This allows Site A to have routes to its networks, Site B networks, and a default route to get out of Site A (the OSPF cost keeps the default route from Site B as a secondary option should you lose the Site A link). Site A will talk directly to site B, not using MPLS unless there is a link failure between the sites.

As well, the OSPF costs translate into the BGP MED during redistribution which causes the carrier MPLS network to prefer sending Site A traffic directly to Site A but also use Site B to get to Site A if need be.


I feel some information is missing. Why are edge routers not preferring best path already?

Do you have full-mesh iBGP in 65000? Or are you using route-reflection?

If you have full-mesh iBGP, then each edge router learns route from both [AB] and will resort to comparing IGP cost to next-hop, which should translate to closest edge box.

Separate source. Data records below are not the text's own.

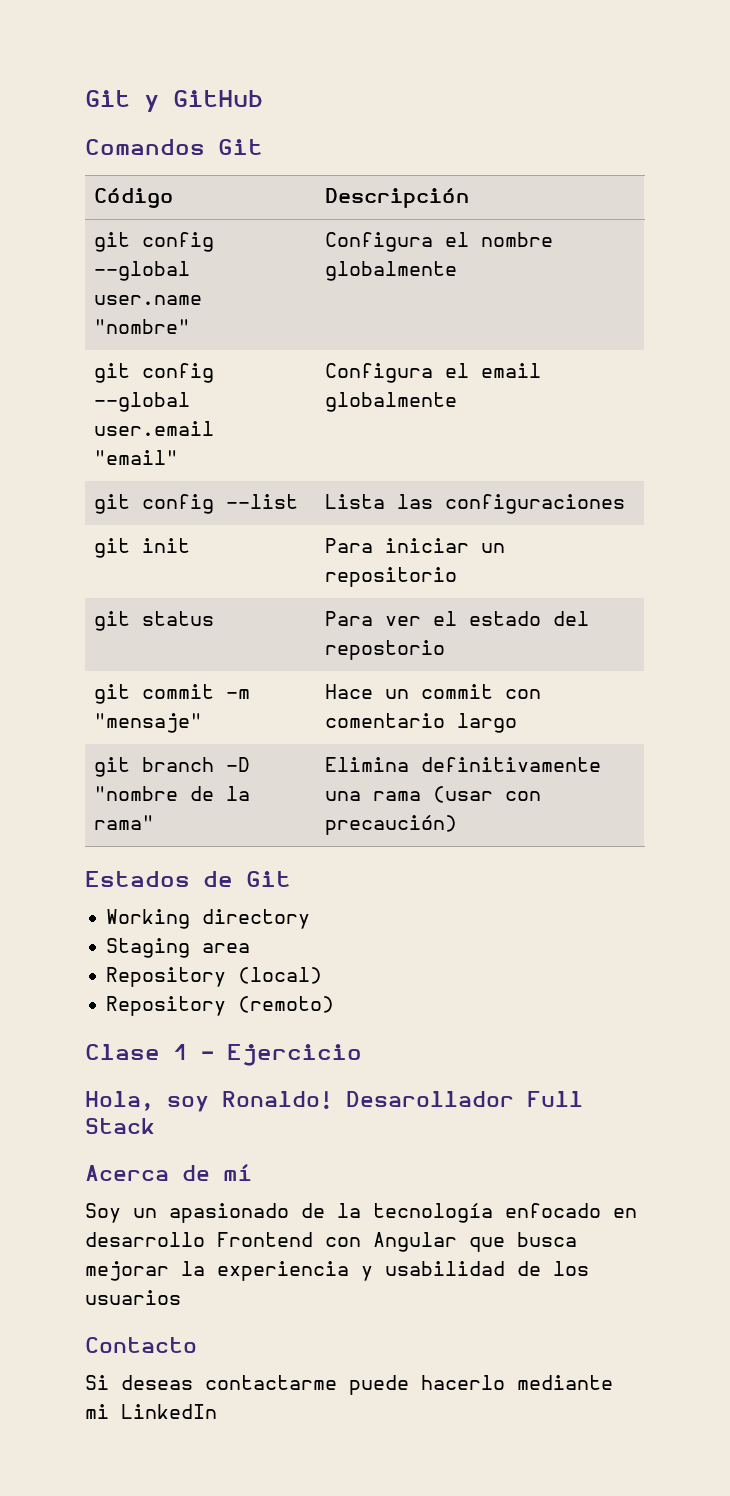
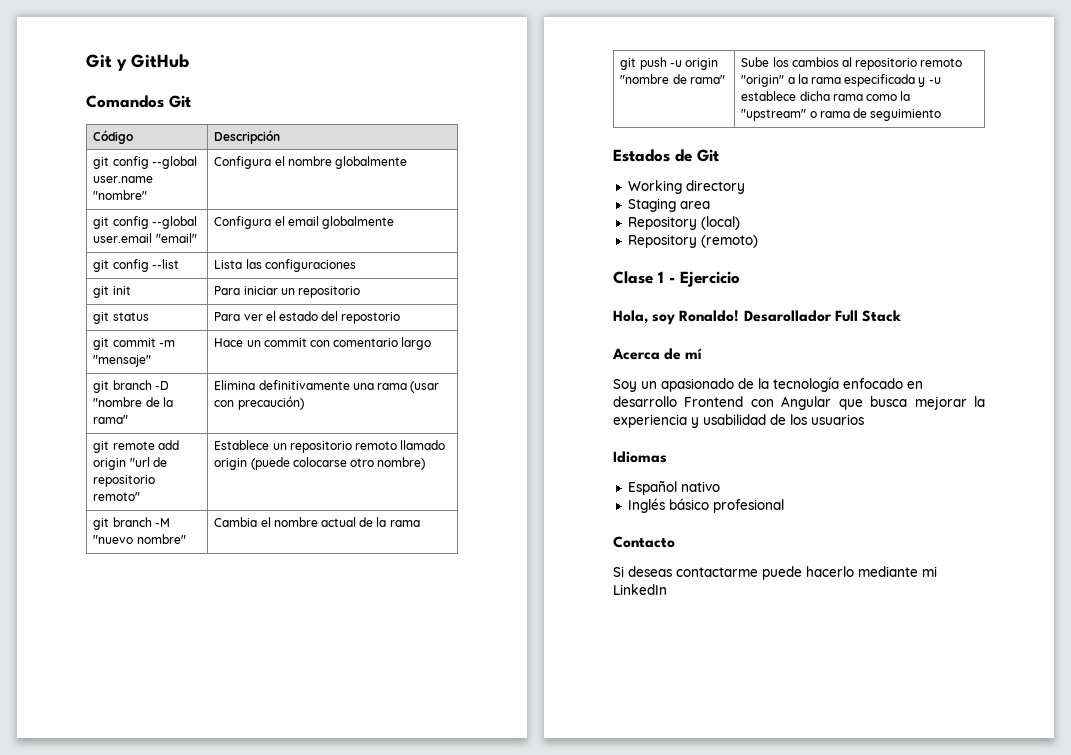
+ git remote add origin "url de repositorio remoto" | Establece un repositorio remoto llamado origin (puede colocarse otro nombre)
+ git branch -M "nuevo nombre" | Cambia el nombre actual de la rama
+ git push -u origin "nombre de rama" | Sube los cambios al repositorio remoto "origin" a la rama especificada y -u establece dicha rama como la "upstream" o rama de seguimiento
+ Idiomas
+ Español nativo
+ Inglés básico profesional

If there is route-reflection in place, it'll only reflect best route from its own POV, which may remove best-path-forwarding. This is fixable also by adding another RR which will choose the other route as best, then edge boxes once again can choose the best route. If fixing RR is not possible like this. You could add same IPV4 address in both border routes loopbacks, and when border routers advertise prefix to RR, they'd set next-hop to this anycast address. Then even after reflection, you'll follow IGP to closest border.


If you have control over the IGP:

What we've done is to only have eBGP routers in the iBGP mesh. The rest of our internal routers are OSPF routers. We redistribute from BGP to OSPF within each AS. Our setup is a little different from yours, but this should allow OSPF's cost metric to influence which path traffic takes by directing it to the nearest eBGP router.

If you do not have control over the IGP:

Perhaps you can apply an import policy to the internal routers to make them statically prefer the route announcements of the desired exit eBGP router. So for example, if iBGP contains two announcements for a given prefix (one from the site A router and one from the site B router, but only one is installed into the RIB) then you could local-pref up the desired announcement as it comes in. I would have to lab it up, but I don't see why it wouldn't work.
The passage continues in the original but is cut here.